The control chamber 25 is provided with a supply channel 27 and a discharge channel 29, an output 31 of which opens into the output channel 17. The supply channel 27 is connected to a further valve member 35 of the valve unit 9. The further valve member comprises pipe 33 which is connected to supply channel 27 for forming an extended channel.

The further valve member 35 is provided with a mechanical detection means for determining the volume of liquid in the container, namely a float 37 with which a valve 39 can be operated. The float is at least 15 provided with a magnet (not shown) and the valve 39 is at least partially provided or made of ferromagnetic material. The conduit 33 of the channel is closed by means of the valve 39.

The operation of the valve unit 9 shown in Figs. 1-5 in a compressed air condensate system is as follows, wherein the fluid 49 to be discharged from the holder 3 in this example is condensate: - Condensate is collected via the supply 5 in the holder 3 on the bottom 41 of the holder 3. If the level is high enough, the condensate 49 flows through the input channel 13 into the internal reservoir 15. Because the output channel 17 is closed by means of the closing member 19, the condensate in this reservoir becomes 25 15 collected until it is full. This situation is shown in Figure 1.

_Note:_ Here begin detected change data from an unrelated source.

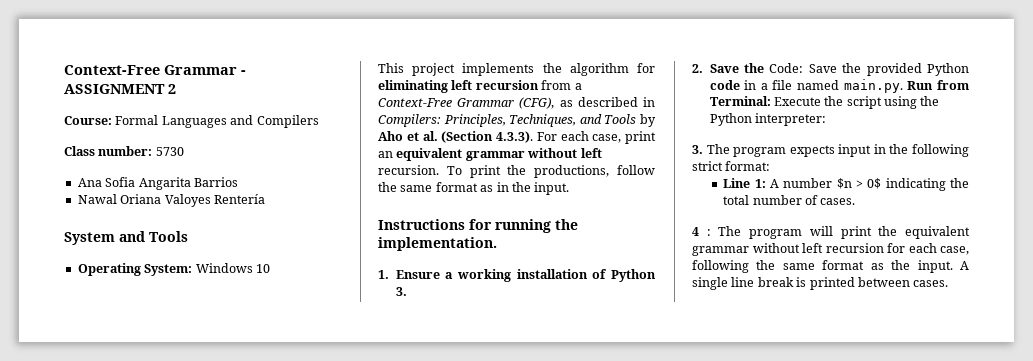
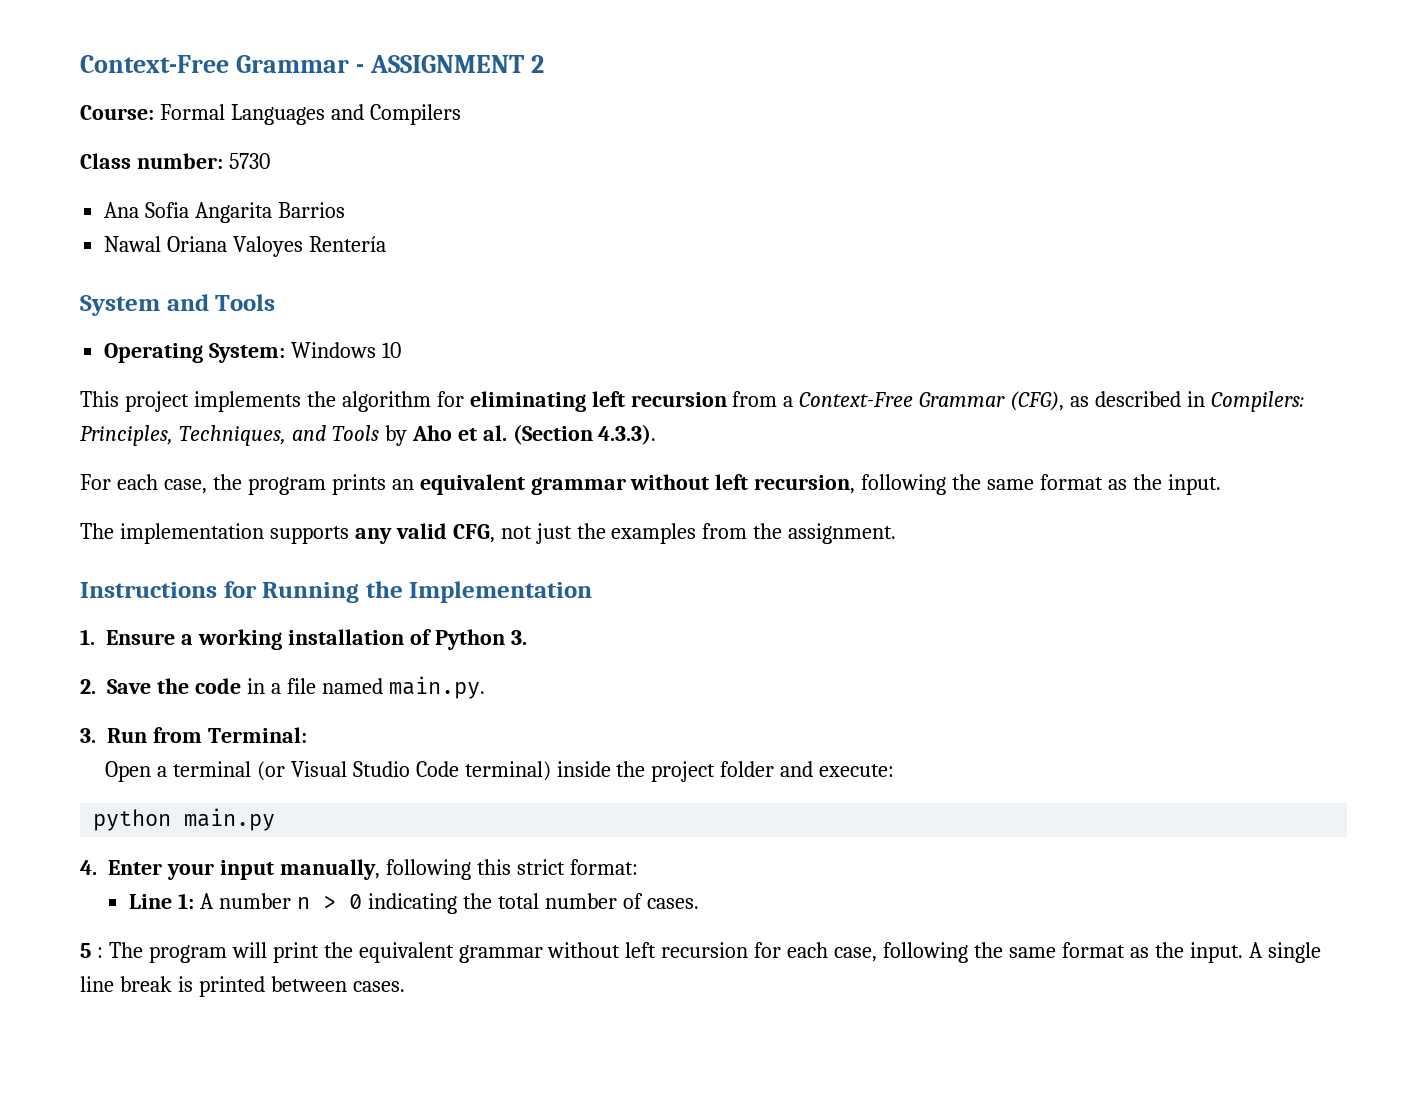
- This project implements the algorithm for eliminating left recursion from a Context-Free Grammar (CFG), as described in Compilers: Principles, Techniques, and Tools by Aho et al. (Section 4.3.3). For each case, print an equivalent grammar without left recursion. To print the productions, follow the same format as in the input.
+ This project implements the algorithm for eliminating left recursion from a Context-Free Grammar (CFG), as described in Compilers: Principles, Techniques, and Tools by Aho et al. (Section 4.3.3).
+ For each case, the program prints an equivalent grammar without left recursion, following the same format as the input.
+ The implementation supports any valid CFG, not just the examples from the assignment.
- Instructions for running the implementation.
+ Instructions for Running the Implementation
- 2. Save the Code: Save the provided Python code in a file named main.py. Run from Terminal: Execute the script using the Python interpreter:
- 3. The program expects input in the following strict format:
+ 2. Save the code in a file named main.py.
+ 3. Run from Terminal:
+ Open a terminal (or Visual Studio Code terminal) inside the project folder and execute:
+ python main.py
+ 4. Enter your input manually, following this strict format:
- Line 1: A number $n > 0$ indicating the total number of cases.
+ Line 1: A number n > 0 indicating the total number of cases.
- 4 : The program will print the equivalent grammar without left recursion for each case, following the same format as the input.
+ 5 : The program will print the equivalent grammar without left recursion for each case, following the same format as the input.

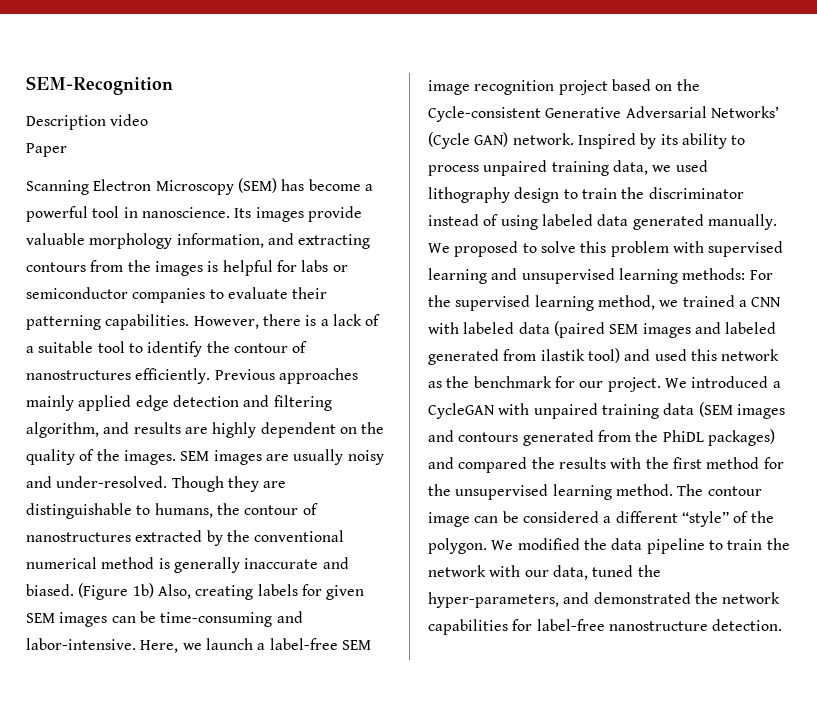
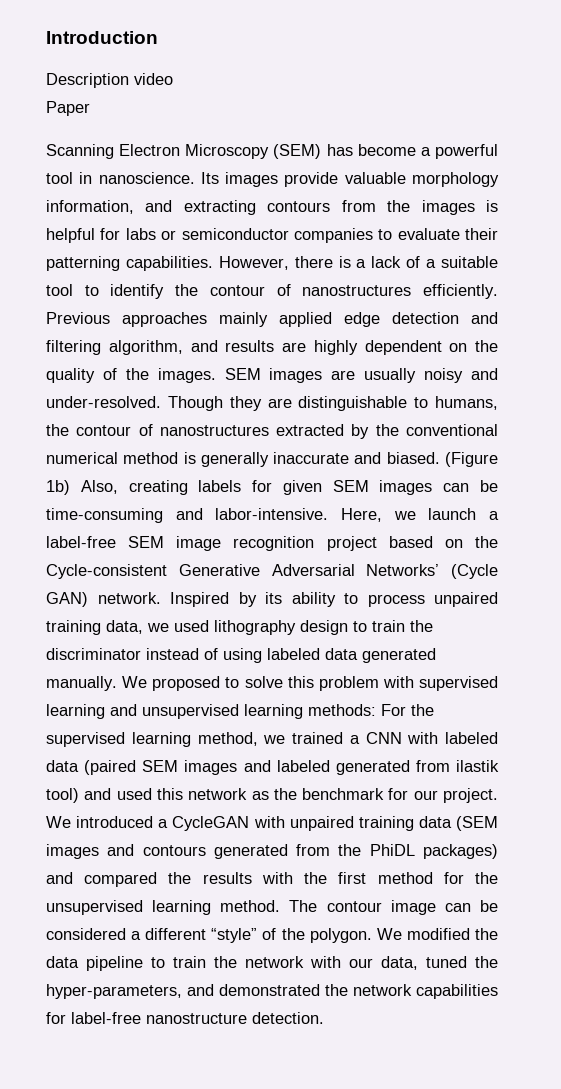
- SEM-Recognition
+ Introduction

- In the container 3, the condensate supplied via the feed 5 will continue to rise. From a certain volume or height of the condensate measured from the bottom 41 of the container, the float 37 will be displaced or, more precisely, pivoted about axis 50 from the position shown in Figure 1 to the position shown in Figure 2. During this movement, the magnetic float 37 will be moved from a certain point because of the magnetic interaction between the magnet in the float 37 and the ferromagnetic material in the valve 39, the valve 39 towards the float 37 in the direction indicated by arrow P1. The further valve member is now opened and control fluid 51 flows through the channel comprising line 33 and supply channel T1 into a first control chamber part 25a.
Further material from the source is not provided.